= Desire Machine Collective =

Culture of Assam

Desire Machine Collective is a group of media practitioners based in Guwahati, in the state of Assam in India. Collaborating since 2004 as Desire Machine Collective, Sonal Jain and Mriganka Madhukaillya employ film, video, sound, space, photography and objects in their installations and works. Their use of experimental techniques and the political character of their narratives have contributed to their growth as one of the leading artist collaboratives in India's contemporary art scene.

Their works have been showcased at some major international festivals and renowned museums. They were a part of the inaugural Indian Pavilion at the 54th International Art exhibition of the Venice Biennale and nominated for the LUMA award. Their artworks have been exhibited at the Solomon Guggenheim Museum New York and the Deutsche Guggenheim in Berlin.

==History==
Sonal Jain is a fine arts graduate from the Maharaja Sayajirao University of Vadodara, Gujarat, India. She subsequently served as a faculty member in Communication Design at the National Institute of Design in Ahmedabad, India. Mriganka Madhukaillya received a degree in physics from Fergusson College in Pune and completed his postgraduate work in film and video at the National Institute of Design. He currently teaches at IIT Guwahati. Their similar concerns and ideas of the nation, the centre-periphery divide and issues like fascism and globalization, led them to negotiate these complex spaces through art.

==Influences and Art==
Assuming their name and theoretical disposition from Anti-Oedipus: Capitalism and Schizophrenia, a seminal text from 1972 by French philosopher Gilles Deleuze and psychoanalyst Félix Guattari, Desire Machine Collective seeks to disrupt the neurotic symptoms that arise from constricting capitalist structures with healthier, schizophrenic cultural flows of desire and information. Their primary aim is to ‘confront the many forms of fascism that lead to violence and injustice through their practice, both regionally in Guwahati, Assam, and around the world’. Desire Machine Collective attempts to move beyond a form that is representative and deal with complexities of image construction which deals with image as perception, time and location. They attempt to free the perception from being bound to a single standpoint and immobile eye, thereby challenging the ‘Renaissance perspectival stable view of the viewer looking out of the window, which creates an absolute distinction between the grounded viewer and the world in flux out there brought to focus from this point of grounded vision.’

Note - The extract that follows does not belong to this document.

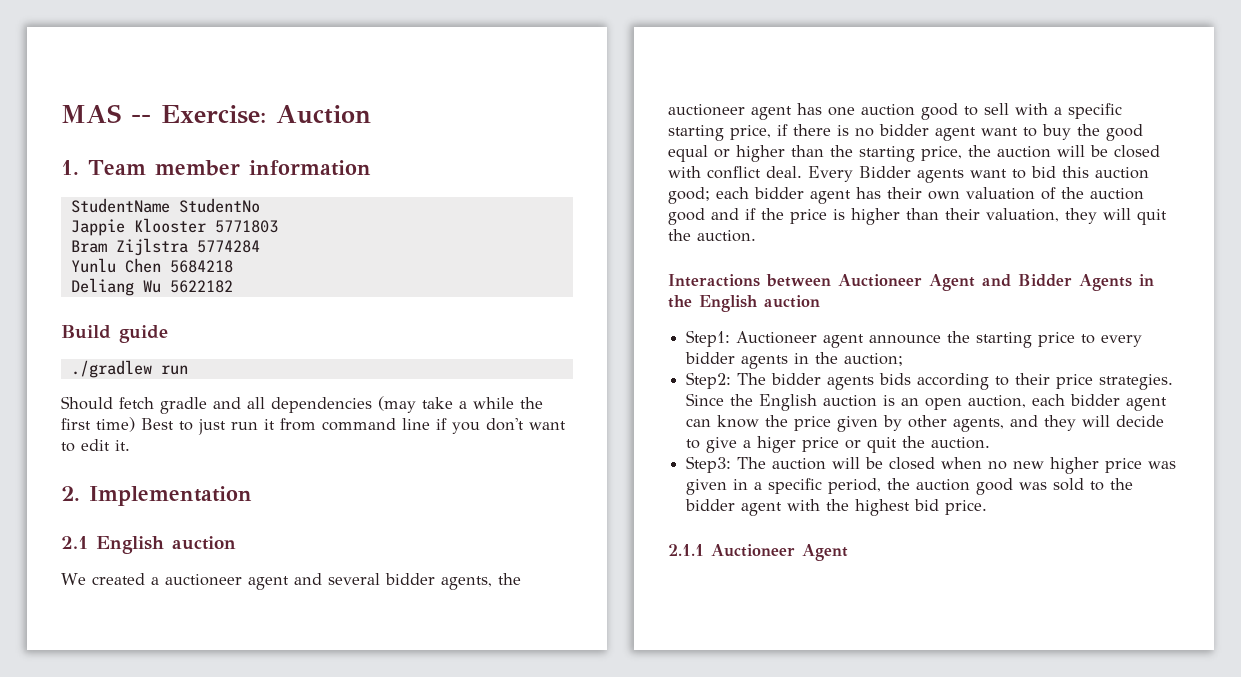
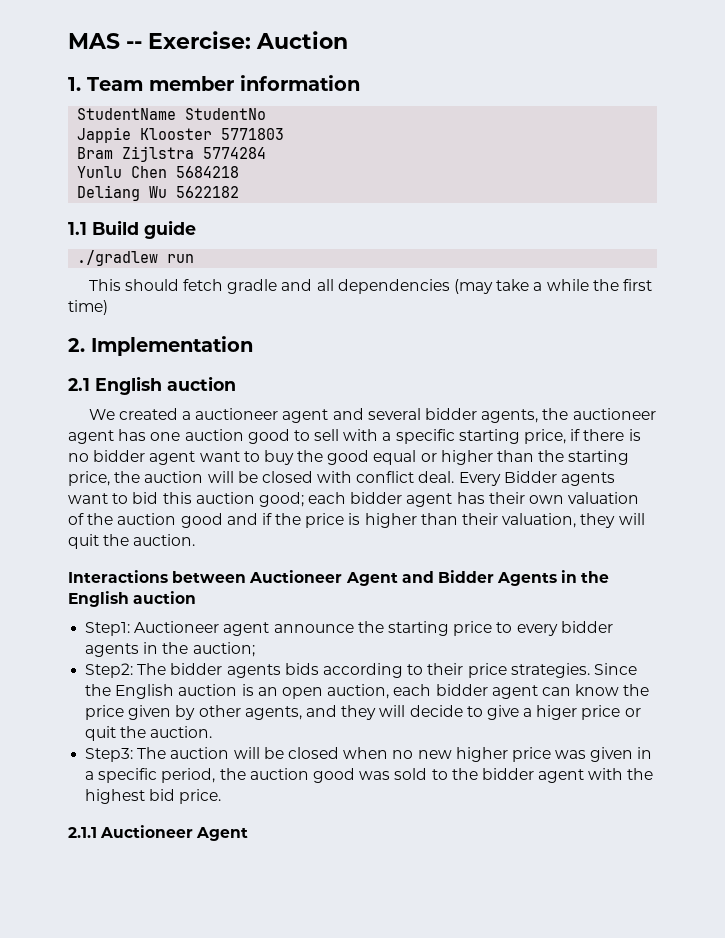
- Build guide
+ 1.1 Build guide
- Should fetch gradle and all dependencies (may take a while the first time) Best to just run it from command line if you don't want to edit it.
+ This should fetch gradle and all dependencies (may take a while the first time)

Their earlier works addressed their interest in explorations into image and representations. ‘25/75’ reveals a world governed by numbers. These numbers are arrived at through dreams and the interpretation of dreams according to a system developed in the realm of the oral cultures of a particular community of people. The title alludes to "Teer" (arrow), a game of betting on numbers, based on the number of arrows that hit a small target. It is a traditional game of archery played in the Khasi Hills, of Meghalaya, Northeast India. Dreams here have a symbolism and bets are made on specific numbers based on the dreams of the previous night.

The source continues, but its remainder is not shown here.